**TASK DIRECTIONS**
Scan the lines below and report each one containing "center" by copying it.

Code change snippets

• • •

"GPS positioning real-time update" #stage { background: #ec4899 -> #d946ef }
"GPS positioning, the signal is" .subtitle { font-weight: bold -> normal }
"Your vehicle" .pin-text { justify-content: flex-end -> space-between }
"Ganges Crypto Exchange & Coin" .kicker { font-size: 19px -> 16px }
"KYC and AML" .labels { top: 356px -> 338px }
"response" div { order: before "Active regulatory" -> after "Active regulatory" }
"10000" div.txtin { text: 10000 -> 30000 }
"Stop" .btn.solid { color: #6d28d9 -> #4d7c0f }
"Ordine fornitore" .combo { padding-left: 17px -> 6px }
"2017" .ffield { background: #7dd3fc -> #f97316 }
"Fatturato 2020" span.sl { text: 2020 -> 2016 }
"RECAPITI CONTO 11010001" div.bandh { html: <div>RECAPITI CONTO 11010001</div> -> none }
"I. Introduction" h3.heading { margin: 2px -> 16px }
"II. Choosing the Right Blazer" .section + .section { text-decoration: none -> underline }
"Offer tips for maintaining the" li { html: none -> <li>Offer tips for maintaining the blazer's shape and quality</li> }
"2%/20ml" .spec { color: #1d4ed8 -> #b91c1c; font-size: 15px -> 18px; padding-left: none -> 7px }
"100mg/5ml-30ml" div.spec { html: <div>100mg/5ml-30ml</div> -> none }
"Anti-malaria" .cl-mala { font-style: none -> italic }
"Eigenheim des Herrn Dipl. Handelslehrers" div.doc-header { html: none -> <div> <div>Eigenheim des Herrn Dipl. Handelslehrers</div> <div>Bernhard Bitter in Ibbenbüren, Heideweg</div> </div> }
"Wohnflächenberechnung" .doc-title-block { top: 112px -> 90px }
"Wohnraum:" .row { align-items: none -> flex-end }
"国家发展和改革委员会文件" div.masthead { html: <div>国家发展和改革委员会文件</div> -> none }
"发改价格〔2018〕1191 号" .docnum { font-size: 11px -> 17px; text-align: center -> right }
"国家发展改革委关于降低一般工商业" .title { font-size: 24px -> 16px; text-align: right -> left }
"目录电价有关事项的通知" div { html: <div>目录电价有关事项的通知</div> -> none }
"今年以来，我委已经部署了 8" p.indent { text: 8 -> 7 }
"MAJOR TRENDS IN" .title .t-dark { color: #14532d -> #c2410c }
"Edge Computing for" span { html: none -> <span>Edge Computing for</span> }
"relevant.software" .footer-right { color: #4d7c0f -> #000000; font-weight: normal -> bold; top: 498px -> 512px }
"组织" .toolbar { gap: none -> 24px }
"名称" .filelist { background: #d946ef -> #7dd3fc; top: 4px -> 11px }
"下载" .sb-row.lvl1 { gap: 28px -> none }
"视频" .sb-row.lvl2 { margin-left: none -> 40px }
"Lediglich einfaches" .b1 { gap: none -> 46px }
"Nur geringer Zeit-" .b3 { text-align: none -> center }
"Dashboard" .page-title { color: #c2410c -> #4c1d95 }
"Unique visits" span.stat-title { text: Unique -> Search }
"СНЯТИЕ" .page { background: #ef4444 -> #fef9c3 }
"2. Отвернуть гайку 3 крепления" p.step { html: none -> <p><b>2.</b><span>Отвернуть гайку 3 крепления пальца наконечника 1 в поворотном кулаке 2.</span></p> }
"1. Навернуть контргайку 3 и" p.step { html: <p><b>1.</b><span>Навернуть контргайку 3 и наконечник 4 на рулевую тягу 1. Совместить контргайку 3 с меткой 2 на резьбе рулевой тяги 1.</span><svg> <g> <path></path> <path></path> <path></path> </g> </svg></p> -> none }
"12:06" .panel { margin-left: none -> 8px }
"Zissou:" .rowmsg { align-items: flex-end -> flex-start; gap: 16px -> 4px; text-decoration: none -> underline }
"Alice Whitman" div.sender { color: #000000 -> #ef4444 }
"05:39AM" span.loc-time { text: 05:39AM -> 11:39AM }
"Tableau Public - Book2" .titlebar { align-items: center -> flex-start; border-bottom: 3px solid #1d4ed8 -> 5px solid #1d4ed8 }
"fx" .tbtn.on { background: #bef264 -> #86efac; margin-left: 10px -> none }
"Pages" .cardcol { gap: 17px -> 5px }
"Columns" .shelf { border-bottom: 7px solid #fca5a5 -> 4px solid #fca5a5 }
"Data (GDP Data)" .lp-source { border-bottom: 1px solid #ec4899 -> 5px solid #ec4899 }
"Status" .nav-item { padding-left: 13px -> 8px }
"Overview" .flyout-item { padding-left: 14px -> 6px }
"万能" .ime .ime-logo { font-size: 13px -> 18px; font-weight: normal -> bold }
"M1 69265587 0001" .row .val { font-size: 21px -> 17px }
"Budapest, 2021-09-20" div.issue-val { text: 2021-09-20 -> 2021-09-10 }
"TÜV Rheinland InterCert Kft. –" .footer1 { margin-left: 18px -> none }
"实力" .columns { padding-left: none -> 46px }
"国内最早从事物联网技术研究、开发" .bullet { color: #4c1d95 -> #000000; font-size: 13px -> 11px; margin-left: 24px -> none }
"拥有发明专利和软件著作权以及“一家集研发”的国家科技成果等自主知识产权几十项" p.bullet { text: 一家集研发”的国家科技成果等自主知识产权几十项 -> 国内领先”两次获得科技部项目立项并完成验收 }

• • •

**ANSWER FOR THE TASK**
"发改价格〔2018〕1191 号" .docnum { font-size: 11px -> 17px; text-align: center -> right }
"Nur geringer Zeit-" .b3 { text-align: none -> center }
"Tableau Public - Book2" .titlebar { align-items: center -> flex-start; border-bottom: 3px solid #1d4ed8 -> 5px solid #1d4ed8 }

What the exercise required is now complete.